Il est certain que le monde ne supportera pas plus longtemps l’état du chômage qui est une conséquence inévitable de l’individualisme du régime. Mais une analyse correcte du problème permet de remédier au mal sans sacrifier la liberté ni le rendement. 

Les adversaires du libre-échange gagnent en audience et se réclament de vous. Ils voient dans un certain protectionnisme un remède au chômage. Quelle est votre réaction ?

Ils confondent la cause et l’effet, indeed. Si les nations pouvaient apprendre à maintenir le plein-emploi au moyen de leur seule politique intérieure, nul pays n’aurait plus un motif puissant de refuser les produits des autres sur son territoire. Le commerce international cesserait d’être ce qu’il est, c’est-à-dire un moyen desespéré pour préserver l’emploi intérieur des pays en stimulant les ventes et en restreignant les achats au dehors. Moyen qui, lorsqu’il réussit ne fait que transférer le problème du chômage au pays le moins bien placé dans la lutte.

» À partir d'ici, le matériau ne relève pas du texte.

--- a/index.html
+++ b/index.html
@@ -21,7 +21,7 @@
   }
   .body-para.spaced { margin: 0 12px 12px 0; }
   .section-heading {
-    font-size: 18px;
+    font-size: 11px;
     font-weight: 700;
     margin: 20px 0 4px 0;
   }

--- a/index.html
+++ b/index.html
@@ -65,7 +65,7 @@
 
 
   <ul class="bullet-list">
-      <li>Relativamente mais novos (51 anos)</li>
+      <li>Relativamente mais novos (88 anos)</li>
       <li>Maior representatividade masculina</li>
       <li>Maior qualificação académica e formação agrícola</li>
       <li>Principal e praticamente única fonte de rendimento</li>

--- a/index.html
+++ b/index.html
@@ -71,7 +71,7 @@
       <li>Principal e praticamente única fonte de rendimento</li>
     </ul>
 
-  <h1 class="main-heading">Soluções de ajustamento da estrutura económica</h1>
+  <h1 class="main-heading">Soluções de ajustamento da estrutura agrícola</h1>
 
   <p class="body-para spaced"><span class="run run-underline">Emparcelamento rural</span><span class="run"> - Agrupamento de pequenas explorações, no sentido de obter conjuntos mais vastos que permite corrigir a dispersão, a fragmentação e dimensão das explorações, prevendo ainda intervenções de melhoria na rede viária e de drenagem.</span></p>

Quel conseil de politique économique donneriez-vous au Gouvernement Français ? Relancer la consommation ? l’investissement ?

La sagesse serait de progresser dans les deux directions à la fois. Il existe des marges de manoeuvre pour cela. J’ajoute qu’ il est improbable que le plein emploi puisse être maintenu avec l’actuel niveau de consommation, quoique l’on fasse dans le domaine de l’investissement.

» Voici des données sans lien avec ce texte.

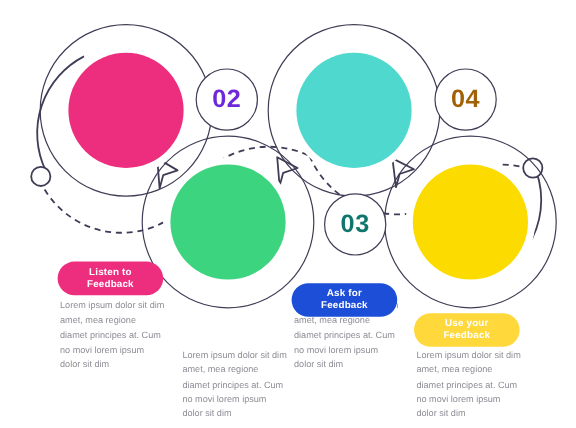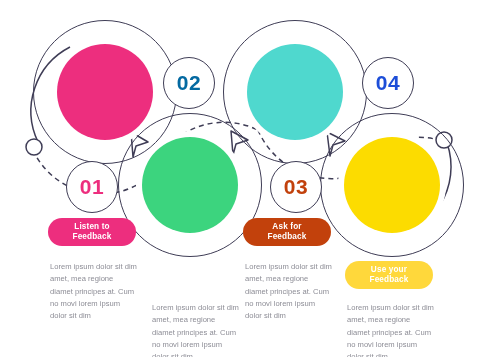--- a/index.html
+++ b/index.html
@@ -272,7 +272,7 @@
     <span style="color:#ED2E7E;">01</span>
   </div>
   <div class="num-badge" style="left:163px; top:57px;">
-    <span style="color:#0369a1;">02</span>
+    <span style="color:#6d28d9;">02</span>
   </div>
   <div class="num-badge" style="left:270px; top:161px;">
     <span style="color:#c2410c;">03</span>

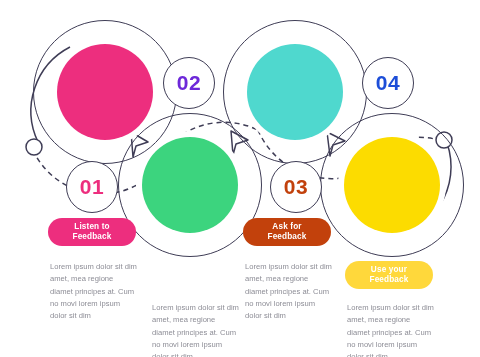--- a/index.html
+++ b/index.html
@@ -278,7 +278,7 @@
     <span style="color:#c2410c;">03</span>
   </div>
   <div class="num-badge" style="left:362px; top:57px;">
-    <span style="color:#1d4ed8;">04</span>
+    <span style="color:#a16207;">04</span>
   </div>
 
   <div class="pill" style="left:48px; top:218px; width:88px; height:28px; background:#ED2E7E;">

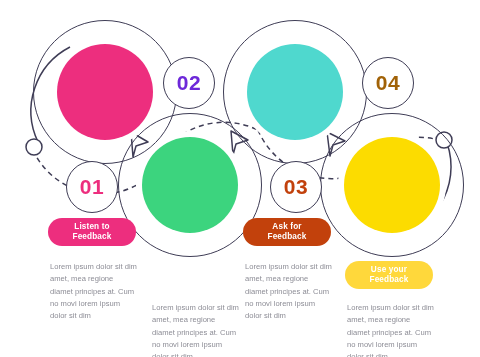--- a/index.html
+++ b/index.html
@@ -268,9 +268,6 @@
   <div class="blob" style="left:247px; top:44px; width:96px; height:96px; background:#4FD8CE; box-shadow:0 0 0 6px #ffffff;"></div>
   <div class="blob" style="left:344px; top:137px; width:96px; height:96px; background:#FCDC00; box-shadow:0 0 0 6px #ffffff;"></div>
 
-  <div class="num-badge" style="left:66px; top:161px;">
-    <span style="color:#ED2E7E;">01</span>
-  </div>
   <div class="num-badge" style="left:163px; top:57px;">
     <span style="color:#6d28d9;">02</span>
   </div>

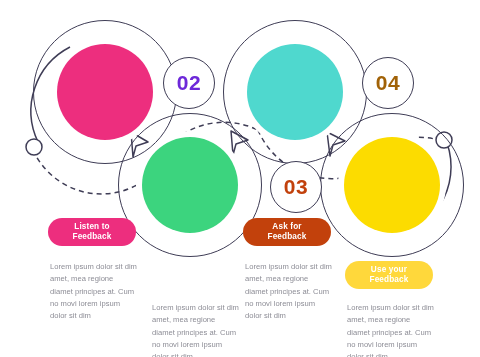--- a/index.html
+++ b/index.html
@@ -272,7 +272,7 @@
     <span style="color:#6d28d9;">02</span>
   </div>
   <div class="num-badge" style="left:270px; top:161px;">
-    <span style="color:#c2410c;">03</span>
+    <span style="color:#0f766e;">03</span>
   </div>
   <div class="num-badge" style="left:362px; top:57px;">
     <span style="color:#a16207;">04</span>

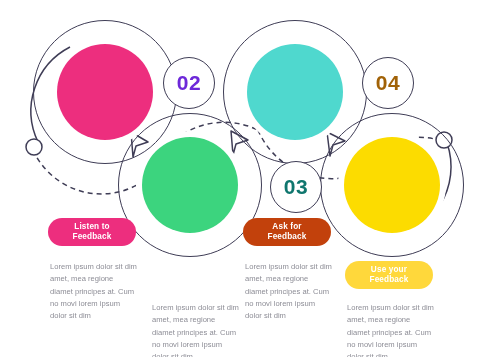--- a/index.html
+++ b/index.html
@@ -286,7 +286,7 @@
   </div>
 
 
-  <div class="pill" style="left:243px; top:218px; width:88px; height:28px; background:#c2410c;">
+  <div class="pill" style="left:243px; top:236px; width:88px; height:28px; background:#1d4ed8;">
     <span>
       <span>Ask for</span><br>
       <span>Feedback</span>

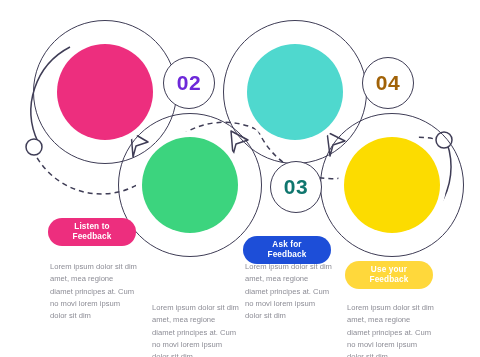--- a/index.html
+++ b/index.html
@@ -61,7 +61,6 @@
     color: #8d8d96;
     text-align: left;
     z-index: 5;
-    margin-top: 12px;
   }
   .blob {
     position: absolute;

Vous ne semblez accorder que très modérément votre confiance à l’initiative du secteur privé...

L’investissement est gouverné par l’état d’esprit capricieux et déréglé des milieux d’affaire. On ne peut abandonner à l’initiative privée le soin de régler ces dépenses. Je souhaite que l’investissement soit gouverné dans un esprit social et non laissé aux fantaisies de jugement personnel d’ignorants ou de spéculateurs.

Aux Etats-Unis, la victoire d’Obama pourrait marquer un tournant social vers plus d’ égalité. Ceci semble rejoindre vos thèses. 

En effet. Les inégalités de revenus, de fortunes et d’héritages ne peuvent être justifiées dans des proportions aussi marquées qu’à l’heure actuelle. Il faudrait prendre des mesures énergiques, comme un changement de la répartition qui stimulerait la consommation des plus pauvres. En pleine récession, quand il devient matériellement impossible de stimuler l’investissement, l’accroissement de la consommation est le seul moyen d’améliorer l’emploi.

Certains félicitent la banque centrale européenne pour sa gestion prudente de la monnaie tandis que les Etats-Unis se livraient à des excès en termes de crédit. Vous joignez-vous à ce cortège de louanges ?

Le vrai remède au cycle économique ne consiste pas à supprimer les booms et à maintenir en permanence une semi-dépression, mais à supprimer les dépressions et à maintenir une situation voisine du boom.

Pour terminer, évoquons la régulation des marchés financiers. La crise est née suite à la découverte de nombreux produits toxiques dans le bilan des banques. Voyez vous cela comme un accident de parcours ou un problème plus structurel ?

Les marchés financiers organisés sont soumis à l’influence d’acheteurs qui ignorent pour la plupart ce qu’ils achètent et de spéculateurs qui n’ont pas intérêt à estimer rationnellement le rendement futur des investissements. Il est conforme à leur nature que les cours baissent d’un mouvement soudain et même catastrophique quand la désillusion s’abat sur un marché trop optimiste...

Merci Lord Keynes

Merci à vous jeune homme. Désirez-vous une part de ce délicieux pudding ?


NB : Pudding non compris, l’interview a été réalisé à partir du dernier livre de la Théorie générale de l’emploi, de l’intérêt et de la monnaie.